> **WHAT YOU ARE ASKED TO DO**
In your copy of the records, include every word exactly and no pictures.

BEGIN SUPPLIED INFORMATION

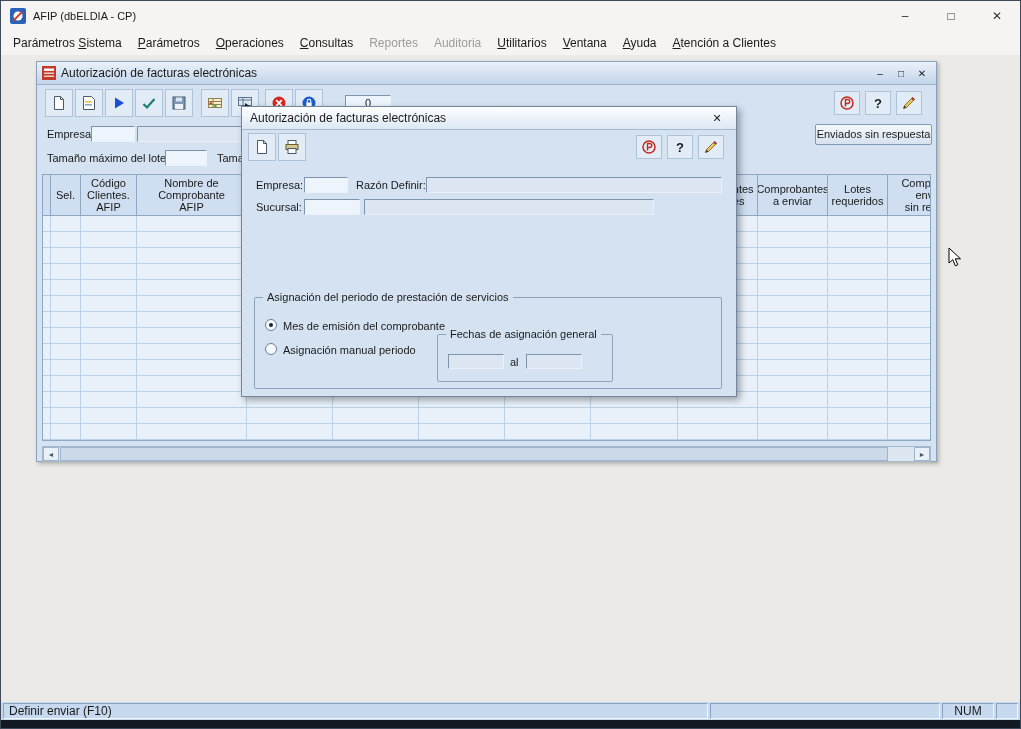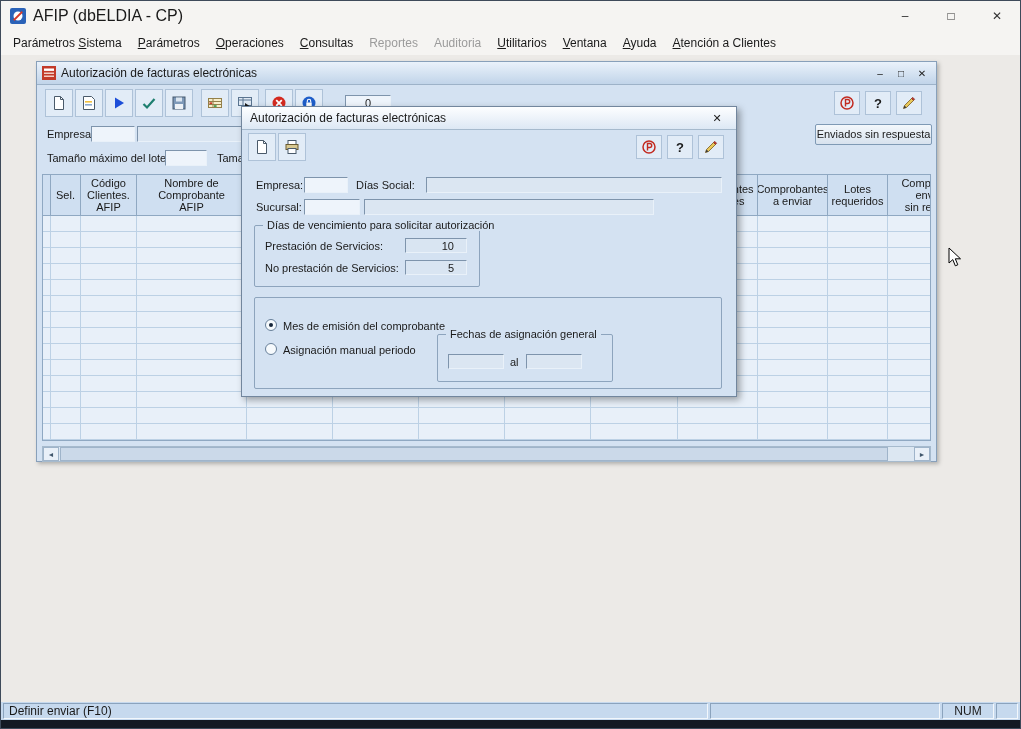--- a/index.html
+++ b/index.html
@@ -9,7 +9,7 @@
   
   .titlebar{position:absolute;left:0;top:0;right:0;height:30px;background:#f5f4f2;display:flex;align-items:center;}
   .app-icon{width:16px;height:16px;margin:0 7px 0 9px;flex:none;}
-  .title-text{font-size:16px;white-space:nowrap;}
+  .title-text{font-size:11px;white-space:nowrap;}
   .win-controls{margin-left:auto;display:flex;height:100%;}
   .win-btn{width:46px;display:flex;align-items:center;justify-content:center;font-size:12px;color:#333;}
   

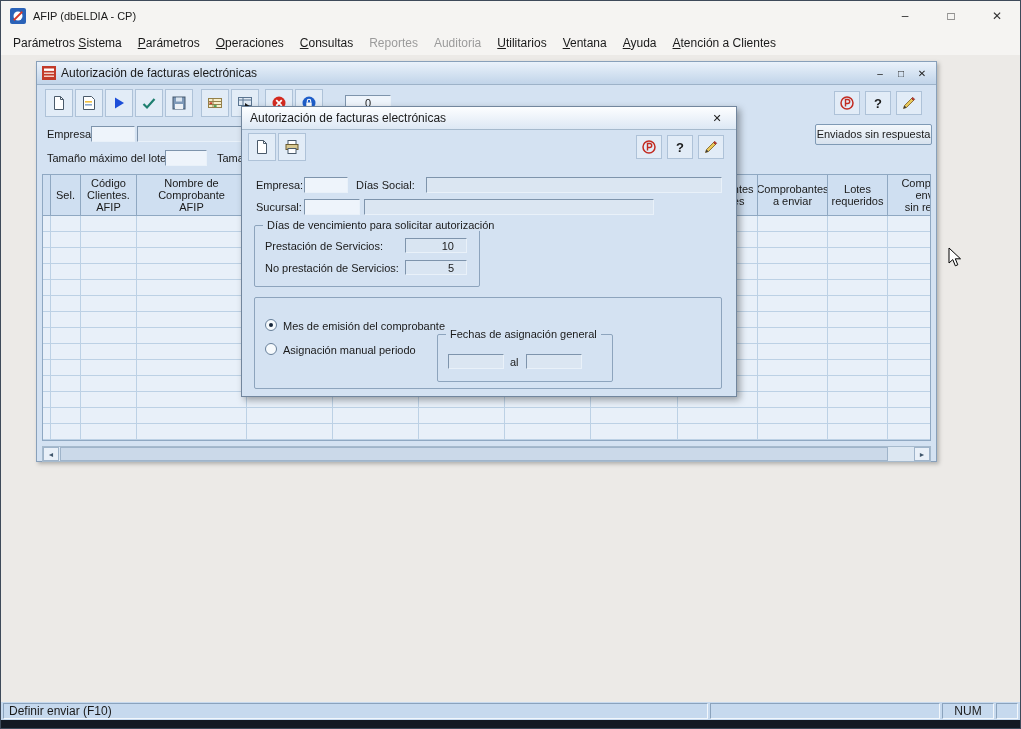--- a/index.html
+++ b/index.html
@@ -540,7 +540,7 @@
 
       <div class="lbl" style="left:14px;top:72px">Empresa:</div>
       <div class="fld sunken" style="left:62px;top:70px;width:44px"></div>
-      <div class="lbl" style="left:114px;top:72px">Días Social:</div>
+      <div class="lbl" style="left:114px;top:72px">Razón Definir:</div>
       <div class="fld sunken dis" style="left:184px;top:70px;width:296px"></div>
       <div class="lbl" style="left:14px;top:94px">Sucursal:</div>
       <div class="fld sunken" style="left:62px;top:92px;width:56px"></div>

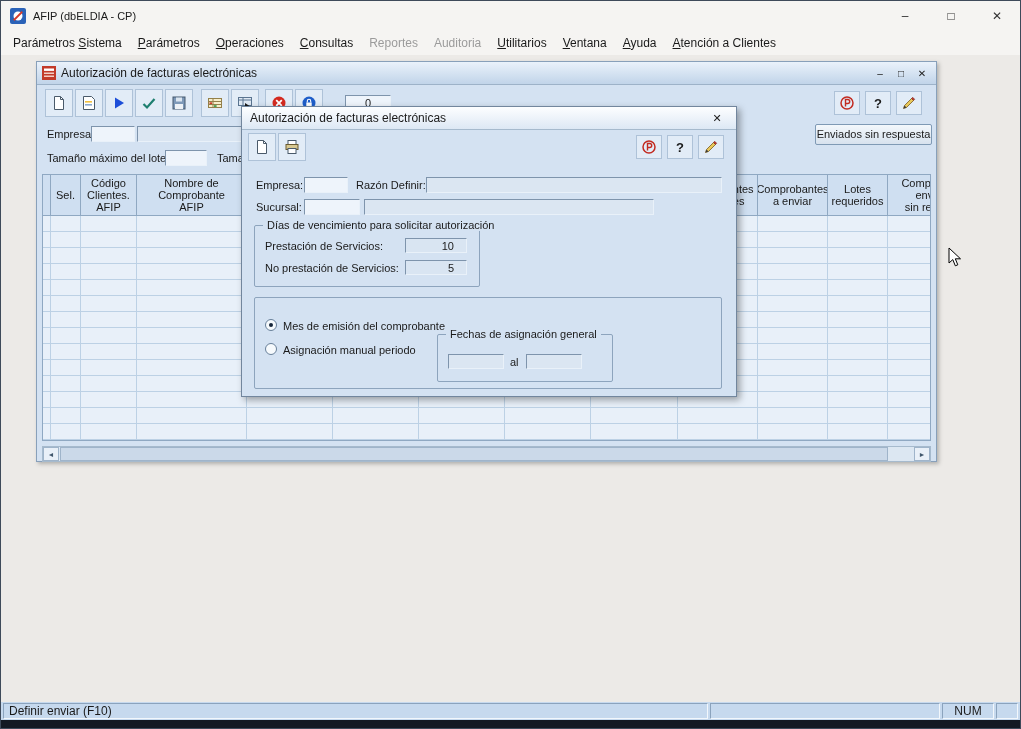--- a/index.html
+++ b/index.html
@@ -546,13 +546,6 @@
       <div class="fld sunken" style="left:62px;top:92px;width:56px"></div>
       <div class="fld sunken dis" style="left:122px;top:92px;width:290px"></div>
 
-      <div class="grp" style="left:12px;top:118px;width:226px;height:62px">
-        <span class="grp-legend">Días de vencimiento para solicitar autorización</span>
-        <div class="lbl" style="left:10px;top:14px">Prestación de Servicios:</div>
-        <div class="fld sunken value" style="left:150px;top:12px;width:62px;height:15px">10</div>
-        <div class="lbl" style="left:10px;top:36px">No prestación de Servicios:</div>
-        <div class="fld sunken value" style="left:150px;top:34px;width:62px;height:15px">5</div>
-      </div>
 
       <div class="grp" style="left:12px;top:190px;width:468px;height:92px">
         <span class="radio selected" style="left:10px;top:21px"></span>

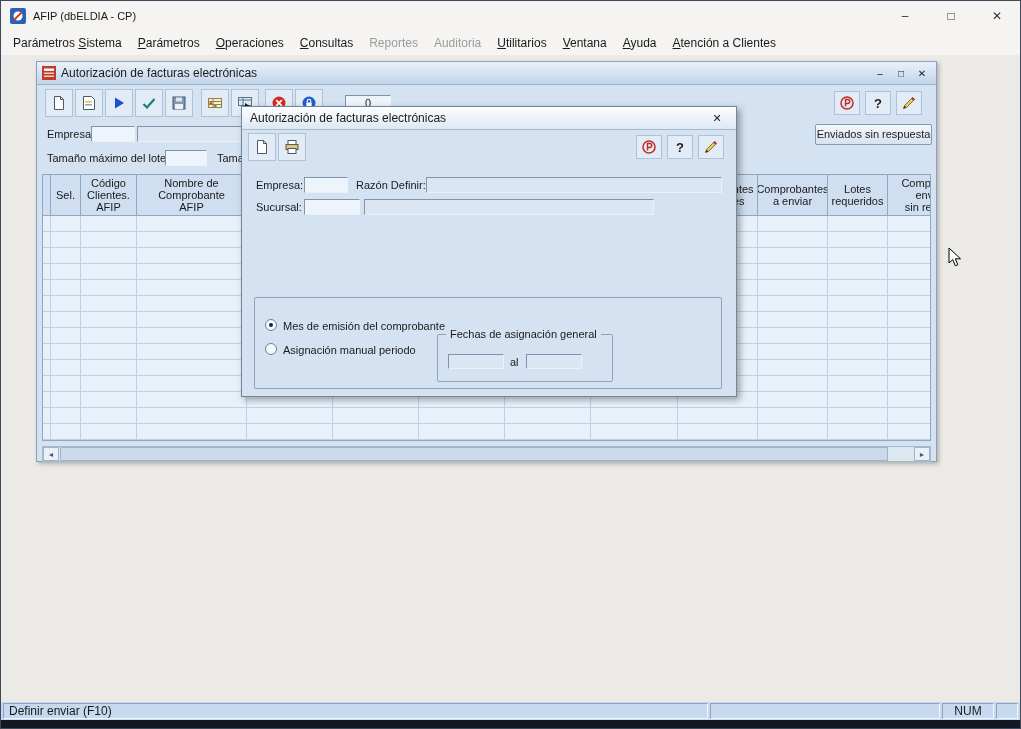--- a/index.html
+++ b/index.html
@@ -548,6 +548,7 @@
 
 
       <div class="grp" style="left:12px;top:190px;width:468px;height:92px">
+        <span class="grp-legend">Asignación del periodo de prestación de servicios</span>
         <span class="radio selected" style="left:10px;top:21px"></span>
         <div class="lbl" style="left:28px;top:22px">Mes de emisión del comprobante</div>
         <span class="radio" style="left:10px;top:45px"></span>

END SUPPLIED INFORMATION

> **SOLUTION BELOW**
--- a/index.html
+++ b/index.html
@@ -9,7 +9,7 @@
   
   .titlebar{position:absolute;left:0;top:0;right:0;height:30px;background:#f5f4f2;display:flex;align-items:center;}
   .app-icon{width:16px;height:16px;margin:0 7px 0 9px;flex:none;}
-  .title-text{font-size:16px;white-space:nowrap;}
+  .title-text{font-size:11px;white-space:nowrap;}
   .win-controls{margin-left:auto;display:flex;height:100%;}
   .win-btn{width:46px;display:flex;align-items:center;justify-content:center;font-size:12px;color:#333;}
   

--- a/index.html
+++ b/index.html
@@ -540,7 +540,7 @@
 
       <div class="lbl" style="left:14px;top:72px">Empresa:</div>
       <div class="fld sunken" style="left:62px;top:70px;width:44px"></div>
-      <div class="lbl" style="left:114px;top:72px">Días Social:</div>
+      <div class="lbl" style="left:114px;top:72px">Razón Definir:</div>
       <div class="fld sunken dis" style="left:184px;top:70px;width:296px"></div>
       <div class="lbl" style="left:14px;top:94px">Sucursal:</div>
       <div class="fld sunken" style="left:62px;top:92px;width:56px"></div>

--- a/index.html
+++ b/index.html
@@ -546,13 +546,6 @@
       <div class="fld sunken" style="left:62px;top:92px;width:56px"></div>
       <div class="fld sunken dis" style="left:122px;top:92px;width:290px"></div>
 
-      <div class="grp" style="left:12px;top:118px;width:226px;height:62px">
-        <span class="grp-legend">Días de vencimiento para solicitar autorización</span>
-        <div class="lbl" style="left:10px;top:14px">Prestación de Servicios:</div>
-        <div class="fld sunken value" style="left:150px;top:12px;width:62px;height:15px">10</div>
-        <div class="lbl" style="left:10px;top:36px">No prestación de Servicios:</div>
-        <div class="fld sunken value" style="left:150px;top:34px;width:62px;height:15px">5</div>
-      </div>
 
       <div class="grp" style="left:12px;top:190px;width:468px;height:92px">
         <span class="radio selected" style="left:10px;top:21px"></span>

--- a/index.html
+++ b/index.html
@@ -548,6 +548,7 @@
 
 
       <div class="grp" style="left:12px;top:190px;width:468px;height:92px">
+        <span class="grp-legend">Asignación del periodo de prestación de servicios</span>
         <span class="radio selected" style="left:10px;top:21px"></span>
         <div class="lbl" style="left:28px;top:22px">Mes de emisión del comprobante</div>
         <span class="radio" style="left:10px;top:45px"></span>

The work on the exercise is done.